Itemized modification records:
──────
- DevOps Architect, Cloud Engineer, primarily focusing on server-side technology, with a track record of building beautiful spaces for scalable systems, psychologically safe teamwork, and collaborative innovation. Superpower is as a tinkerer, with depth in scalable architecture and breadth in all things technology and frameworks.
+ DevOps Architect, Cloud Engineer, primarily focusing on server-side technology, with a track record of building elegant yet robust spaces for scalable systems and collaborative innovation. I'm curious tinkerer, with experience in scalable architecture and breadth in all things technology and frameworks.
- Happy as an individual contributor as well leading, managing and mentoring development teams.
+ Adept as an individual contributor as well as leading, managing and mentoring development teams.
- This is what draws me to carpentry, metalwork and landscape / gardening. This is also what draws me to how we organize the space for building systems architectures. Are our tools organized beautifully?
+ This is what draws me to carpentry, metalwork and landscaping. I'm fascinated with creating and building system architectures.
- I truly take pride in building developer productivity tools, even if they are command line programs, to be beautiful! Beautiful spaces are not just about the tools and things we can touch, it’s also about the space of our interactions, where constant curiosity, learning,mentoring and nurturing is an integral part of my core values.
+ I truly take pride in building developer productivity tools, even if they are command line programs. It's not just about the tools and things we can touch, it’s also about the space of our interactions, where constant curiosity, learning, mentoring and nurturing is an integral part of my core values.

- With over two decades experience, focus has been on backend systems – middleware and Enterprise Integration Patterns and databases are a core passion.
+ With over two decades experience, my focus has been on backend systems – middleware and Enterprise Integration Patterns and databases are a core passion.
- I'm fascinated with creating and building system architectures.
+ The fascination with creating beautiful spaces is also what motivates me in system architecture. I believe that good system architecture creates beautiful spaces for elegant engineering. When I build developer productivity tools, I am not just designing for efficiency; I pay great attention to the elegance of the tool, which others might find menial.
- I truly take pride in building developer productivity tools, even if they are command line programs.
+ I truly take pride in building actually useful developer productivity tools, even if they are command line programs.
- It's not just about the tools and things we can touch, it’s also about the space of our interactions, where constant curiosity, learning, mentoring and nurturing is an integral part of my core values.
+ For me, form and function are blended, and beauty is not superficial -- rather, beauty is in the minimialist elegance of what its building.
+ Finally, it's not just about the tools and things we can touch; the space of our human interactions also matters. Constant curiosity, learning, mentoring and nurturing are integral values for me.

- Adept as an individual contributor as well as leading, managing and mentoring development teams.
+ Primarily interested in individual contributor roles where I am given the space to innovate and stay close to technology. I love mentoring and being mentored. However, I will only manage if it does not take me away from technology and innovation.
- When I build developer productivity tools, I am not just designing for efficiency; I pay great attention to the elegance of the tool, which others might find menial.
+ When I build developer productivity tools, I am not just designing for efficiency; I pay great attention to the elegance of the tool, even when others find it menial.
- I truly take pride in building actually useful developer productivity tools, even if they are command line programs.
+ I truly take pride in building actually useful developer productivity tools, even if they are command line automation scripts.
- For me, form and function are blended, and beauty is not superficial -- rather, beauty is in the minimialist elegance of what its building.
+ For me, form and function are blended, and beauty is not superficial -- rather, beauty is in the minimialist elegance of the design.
──────
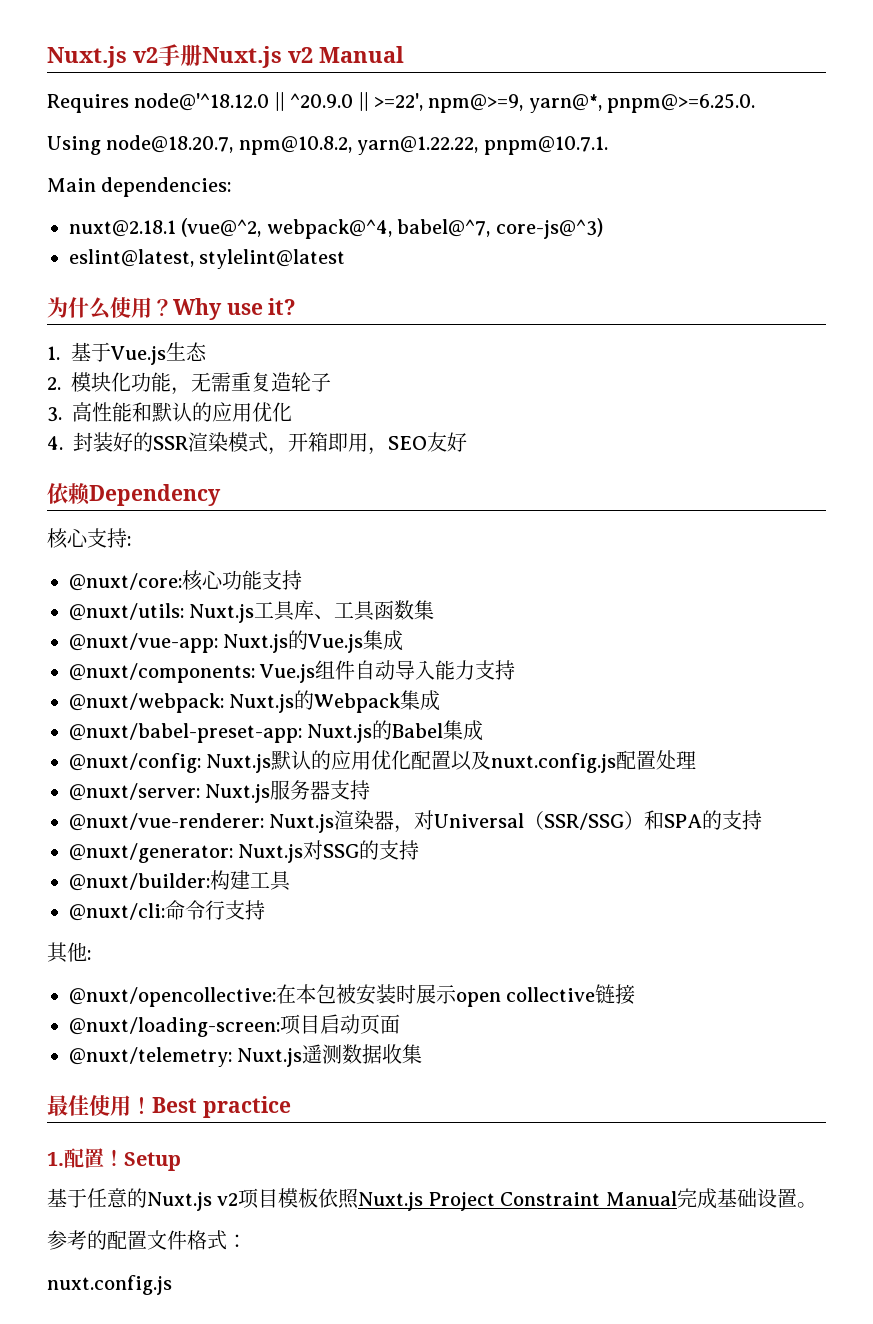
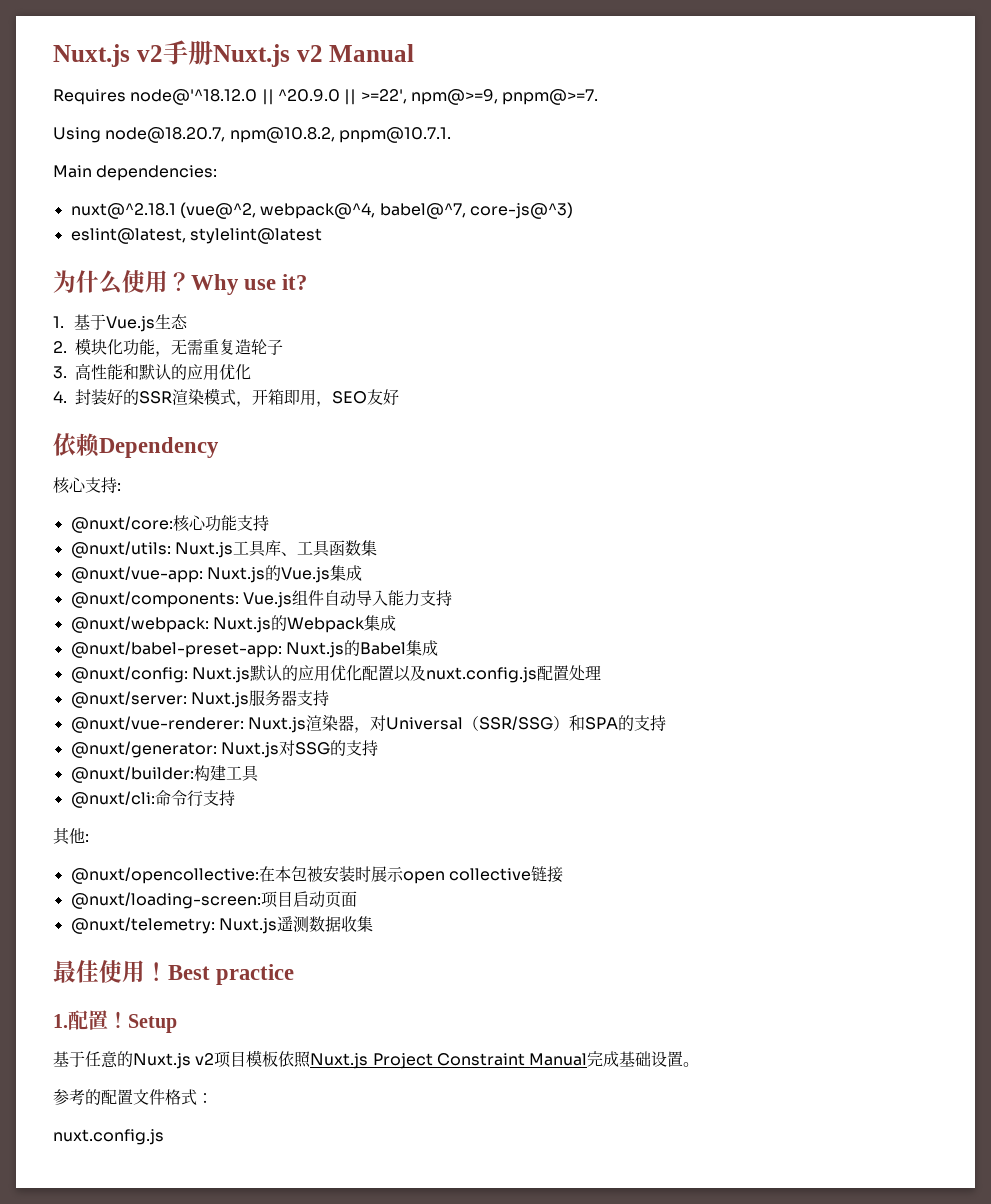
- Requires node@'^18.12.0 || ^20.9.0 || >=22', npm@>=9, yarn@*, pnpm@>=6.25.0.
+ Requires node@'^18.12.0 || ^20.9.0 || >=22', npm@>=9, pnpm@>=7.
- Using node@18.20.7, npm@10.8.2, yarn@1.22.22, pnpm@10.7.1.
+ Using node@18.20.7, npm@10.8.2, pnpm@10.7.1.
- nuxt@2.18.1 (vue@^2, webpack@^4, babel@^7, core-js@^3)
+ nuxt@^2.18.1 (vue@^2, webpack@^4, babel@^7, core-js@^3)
──────
**WHAT YOU SHOULD DO**
Among the lines of the data above, count those containing the word "Requires" and report the total alone.

**EXERCISE ANSWER**
2